- Revela-se aumento significativo da pecuária ilegal na terra Arariboia, dentro do território guajajara.
- A atividade informal de criação de bovinos ocorre sem licenciamento, ampliando pressão sobre a região e suas comunidades.
- O ano citado foi marcado por violência que atingiu o povo guajajara, tornando-o especialmente grave para a comunidade.
- Autoridades e lideranças indígenas dizem que o avanço da pecuária ilegal agrava conflitos territoriais e riscos ambientais.
- O relatório enfatiza a necessidade deMonitoramento, proteção de terras demarcadas e medidas para proteger os povos tradicionais.

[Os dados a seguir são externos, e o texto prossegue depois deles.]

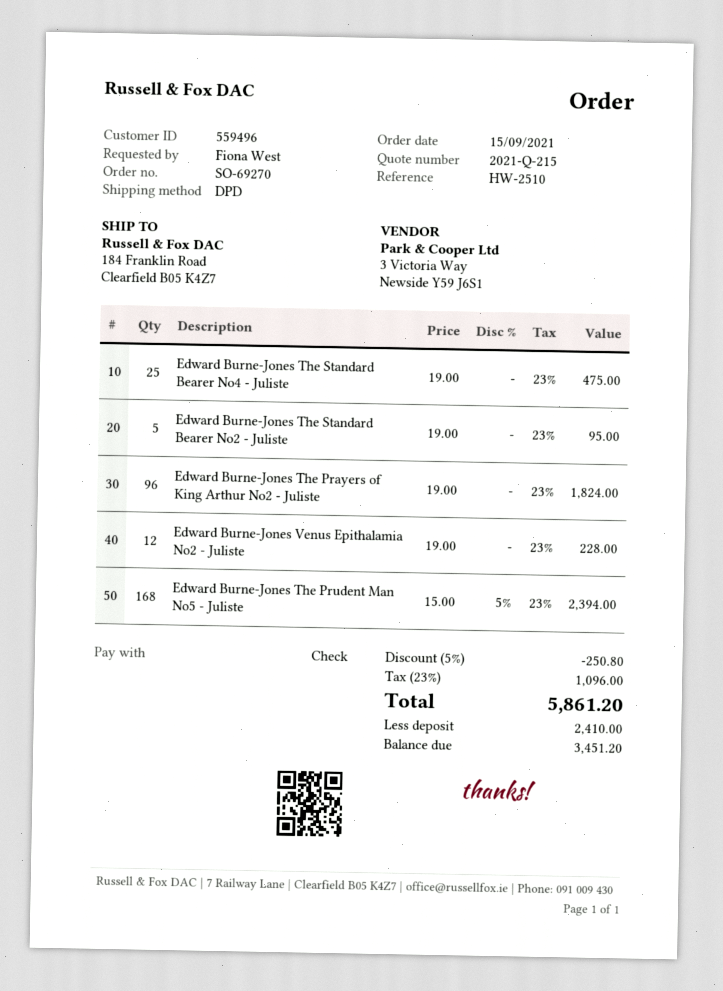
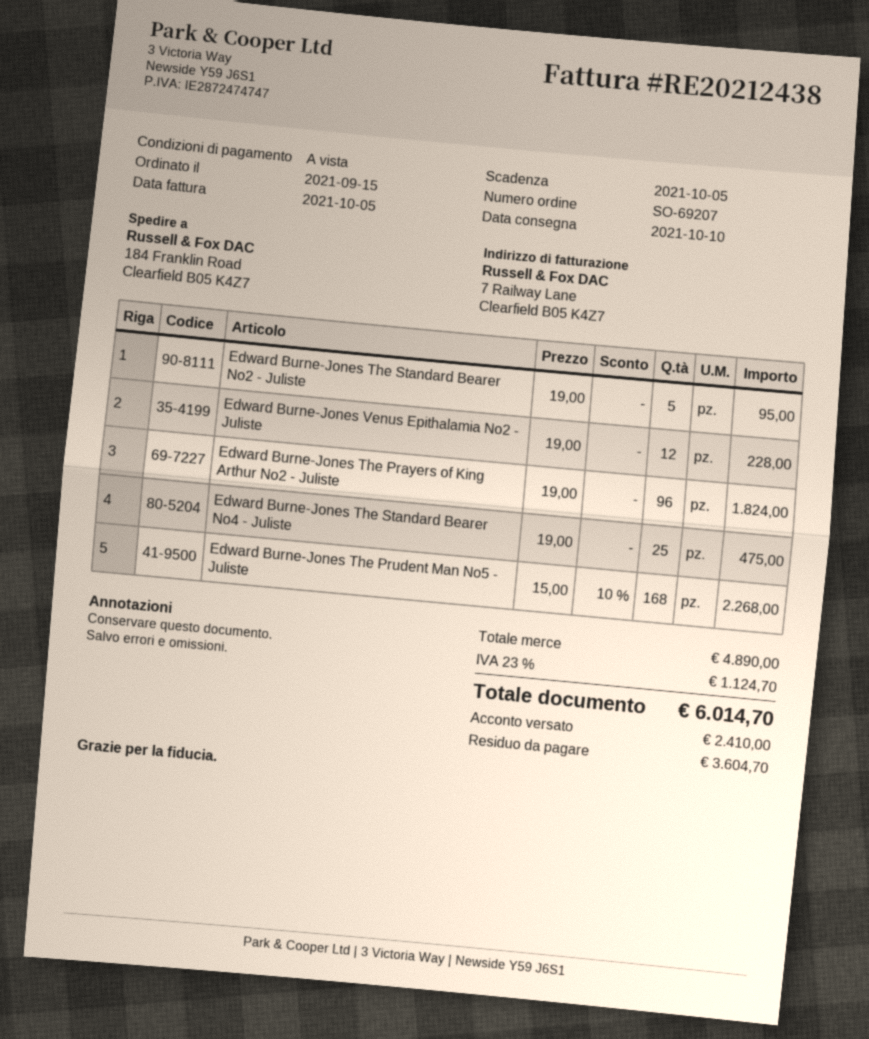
order number: SO-69270 -> SO-69207
Edward Burne-Jones The Prudent Man No5 - Juliste: 168 x 15.00 - 5% = 2394.00 -> 168 x 15.00 - 10% = 2268.00
discount: 5% = 250.80 -> none
tax: 23% = 1096.00 -> 23% = 1124.70
total: 5861.20 -> 6014.70
balance: 3451.20 -> 3604.70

A atividade de pecuária em território Arariboia, ocupado pelos Guajajara, ganhou impulso de forma irregular ao longo do último ano, coincidindo com um período de violência e mortes que atingiu a comunidade. A pecuária ilegal compromete áreas de reserva ambiental e áreas de uso tradicional, segundo relatos de moradores e pessoas envolvidas com fiscalização.
Investigadores e organizações de direitos indígenas apontam invasões de terras, expansão de pastagens e falhas na fiscalização como principais sinais do aumento de atividades não autorizadas. As pressões econômicas locais, aliadas a lacunas na atuação de órgãos públicos, agravaram a situação. A comunidade Guajajara afirma que esses impactos ele atacam a vida social, cultural e prática de manejo tradicional do território.
Resposta das autoridades e perspectivas
Autoridades locais indicaram que medidas estão em curso para ampliar a fiscalização e coibir a atividade ilegal. Relatórios apontam a necessidade de cooperação entre órgãos ambientais, polícia federal e entidades indígenas para deter invasões. Organizações de direitos humanos destacam que a proteção do território é central para a segurança da comunidade.
Pontos de vista de representantes Guajajara enfatizam a importância de reconhecer o território como base de sobrevivência e cultura. A expectativa é de que ações legais e operações coordenadas resultem em maior controle sobre o uso do solo e na preservação de áreas sensíveis. O foco permanece na proteção dos povos tradicionais.